Tasteless Pornography

Caution, you are entering a censored site. Further reading may endanger your physical or mental well-being.

Browsing through my referrer log yesterday, I happened to follow some odd links to a server where a parent had apparently over-ridden a block on my site. Further research revealed that In a Dark Time has been blocked by Family. NET by Clearsail.

Because there’s no clear indication on why my site has been banned, I’m unsure whether to be honored that someone has actually noticed that this site exists or to get pissed off be upset that it has been censored by the Moral Guardians of Christendom.

Hopefully, it’s been censored because of its pornographic content, because I would hate to think that it’s being censored because it’s merely tasteless (one of Clearsail’s motto is “Protecting the Net from Pornography and Tastelessness). Personally, I prefer to think of much of what I write as merely harmless, empty chatter rather than tasteless or pornographic, though there is a certain blandness to it.

Since I received no explanation of why, or even notification, my site was being blocked, I can’t be certain that I’m not being blocked because of the corrupt writings of my former accomplice Diane McCormick, who has abandoned me to write her novel. I do remember cringing over her review of certain Anne Sexton and Allen Ginsberg poems, envisioning the kind of perverted searches that would surely follow such depravity. It would be truly ironic if the writings of that grandmotherly patriarch of the Episcopal church should have brought down censorship on the head of a mere transcendental heathen such as myself.
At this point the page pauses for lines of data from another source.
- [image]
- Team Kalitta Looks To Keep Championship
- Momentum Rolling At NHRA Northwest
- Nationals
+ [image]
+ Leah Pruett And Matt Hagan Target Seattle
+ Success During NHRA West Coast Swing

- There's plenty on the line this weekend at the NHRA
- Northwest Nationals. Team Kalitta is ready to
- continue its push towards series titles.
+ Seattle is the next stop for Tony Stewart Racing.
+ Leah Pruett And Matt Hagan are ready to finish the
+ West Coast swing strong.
Perhaps, though, the censorship has stemmed from my unprincipled defense of that anti-American classic To Kill a Mockingbird on the Banned Book Project. In that case, such censorship would at least be understandable. After all, as Emerson remarked years ago, “a foolish consistency is the hobgoblin of little minds.”

Perhaps if I had been pre-warned that I was about to be blocked I would not have included a discussion of the infamous homosexual poet Walt Whitman for I could easily have omitted his works from the canons of American greats in order to avoid appearing “tasteless.”

Checking out Clearsail’s site, though, I quickly got the impression that I did not belong in such noble company. Clearly listed as the most visited sites on their home page were such Christian staples as David Bach’s FinishRich, Epicurious.com, and Biltmore Estate. Surely, I, with my emphasis on voluntary simplicity and environmental concerns, would be inappropriate company for such Christian-oriented company. I wonder if Epicurious offers an alternative menu for the “Last Supper?”

My apologies to Clearsail and their noble efforts to keep the internet free of such polluting ideas. If I had not already been banned from “their internet” I would have gladly purged my links to such revolutionary sites as Visible Darkness, Riley Dog, etc., in order to prove my moral purity.

For, as Milton so poetically argued in his Christian classic, Aeropagitica, “I can ONLY praise a fugitive and cloistered virtue, unexercised and unbreathed, that never sallies out and sees her adversary but slinks out of the race, where that immortal garland is to be run for, not without dust and heat.”

9 thoughts on “Tasteless Pornography”

  1. Unfortunately, my memory’s a little dim here, but it was very nondescript, perhaps just a simple address.

    When I clicked on it, it took me to an “Apache” directory, which looked, to me, at least, like someone’s home directory. It had a box saying that they had ten minutes to override blocking access to my site.

    There was no sign that it was connected to Clearsail or Family.NET until I clicked through the links on the page.

  2. Ooops, well, I haven’t seen any of his comments here yet, so he’s kind of “in-visible.”

    Thanks for the heads up, steve.

    I wasn’t really going to purge him for any “thought (less) police,” anyway.

  3. Censored eh? Well, I can solemnly assure you Loren that it must be for porn, because your site is very tasty, indeed. (Note to self: more thorough search of Loren’s old archives is in order.)

    Personally, I would take this form of censorship to be a high honor, and would send them a thank you note.

  4. Strangely enough, Pascale at Both 2and beyond binary had the same reaction, but after years of fighting this kind of narrow mindedness and intolerance in the classroom, it enfuriates me.

    I don’t want kids exposed to pornography at the public library, either. But it’s this kind of arbitrary censorship of “ideas” that makes me oppose any kind of “filtering” at high schools or public libraries.

  5. Fortunately, the Internet is a leaky old boat and ideas flow in no matter how much puritanical beliefs try to keep them out.

    No matter how many parental controls or filters, kids will find the info. The only problem is, they have no mentor to show tell them that the information even exists. And that’s the crime.